Find pair i, j such that |A[i]−A[j]| is same as sum of difference of them with any Array element
Last Updated :
11 Apr, 2022
Given an array A[] having N non-negative integers, find a pair of indices i and j such that the absolute difference between them is same as the sum of differences of those with any other array element i.e., | A[i] − A[k] | + | A[k]− A[j] | = | A[i] − A[j] |, where k can be any index.
Examples:
Input: N = 3, A[] = {2, 7, 5}
Output: 0 1
Explanation:
For k = 0:
|A[0] – A[0]| + |A[0] – A[1]|
= |2 − 2| + |2 – 7| = 0 + 5 = 5
= |A[0] – A[1]|
For k = 1:
|A[0] – A[1]| + |A[1] – A[1]|
= |2 − 7| + |7 – 7| = 5 + 0 = 5
= |A[0] – A[1]|
For k = 2:
|A[0] – A[2]| + |A[2] – A[1]|
= |2 − 5| + |5 – 7| = 3 + 2 = 5
= |A[0] – A[1]|
Input: N = 4, arr[] = {5, 9, 1, 3}
Output: 1 2
Explanation:
For k = 0:
|A[1] – A[0]| + |A[0] – A[2]|
= |9 − 5| + |5 – 1| = 4 + 4 = 8
= |A[1] – A[2]|
For k = 1:
|A[1] – A[1]| + |A[1] – A[2]|
= |9 − 9| + |9 – 1| = 0 + 8 = 8
= |A[1] – A[2]|
For k = 2:
|A[1] – A[2]| + |A[2] – A[2]|
= |9 − 1| + |1 – 1| = 8 + 0 = 8
= |A[1] – A[2]|
For k = 3:
|A[1] – A[3]| + |A[3] – A[2]|
= |9 − 3| + |3 – 1| = 6 + 2 = 8
= |A[1] – A[2]|
Approach: The problem can be solved with the below mathematical observation:
Depending on the relation between A[i], A[j] and A[k], the inequality can be written in the following 4 ways:
When A[i] ≥ A[k] ≥ A[j]:
A[i] − A[k] + A[k]− A[j] = A[i] − A[j]
=> A[i] – A[j] = A[i] − A[j]
When A[k] ≥ A[i], A[k] ≥ A[j]:
A[k] − A[i] + A[k]− A[j] = |A[i] − A[j]|
=> 2*A[k] – A[i] – A[j] = |A[i] − A[j]|
When A[i] ≥ A[k], A[j] ≥ A[k]:
A[i] − A[k] – A[k]+ A[j] = |A[i] − A[j]|
=> A[i] + A[j] – 2*A[k] = |A[i] − A[j]|
When A[j] ≥ A[k] ≥ A[i]:
– A[i] + A[k] – A[k] + A[j] = – A[i] + A[j]
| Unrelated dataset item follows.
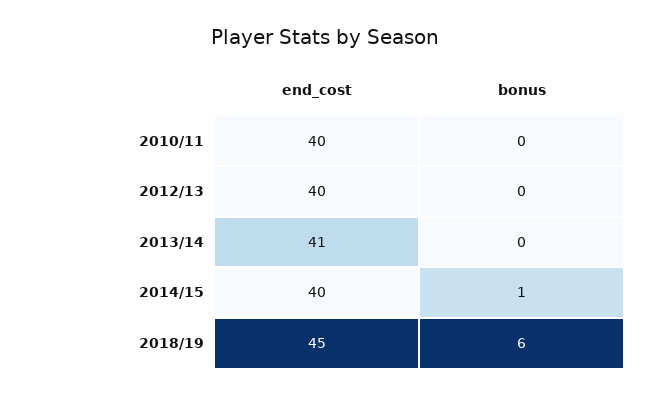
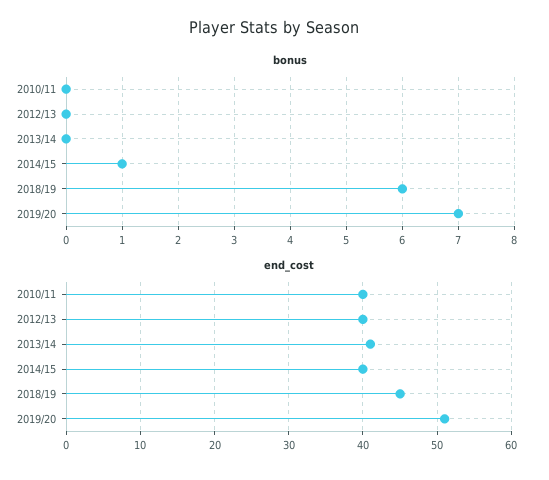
bonus, 2019/20: none -> 7
end_cost, 2019/20: none -> 51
=> A[j] – A[i] = A[j] − A[i].
From the above equations, it is clear that if value of A[i] and A[j] are not the extreme values of the array then the probability of the equation being satisfied depends on the value of A[k] and will not hold true when A[k] lies outside the range of [A[i], A[j]].
Based on the above observation it is clear that the value of A[i] and A[j] should be the maximum and the minimum among the array elements. Follow the below steps to solve the problem:
- Traverse the array from k = 0 to N-1:
- Update the index of the maximum element (say i) if A[k] is greater than A[i].
- Update the index of the minimum element (say j) if A[k] is less than A[j].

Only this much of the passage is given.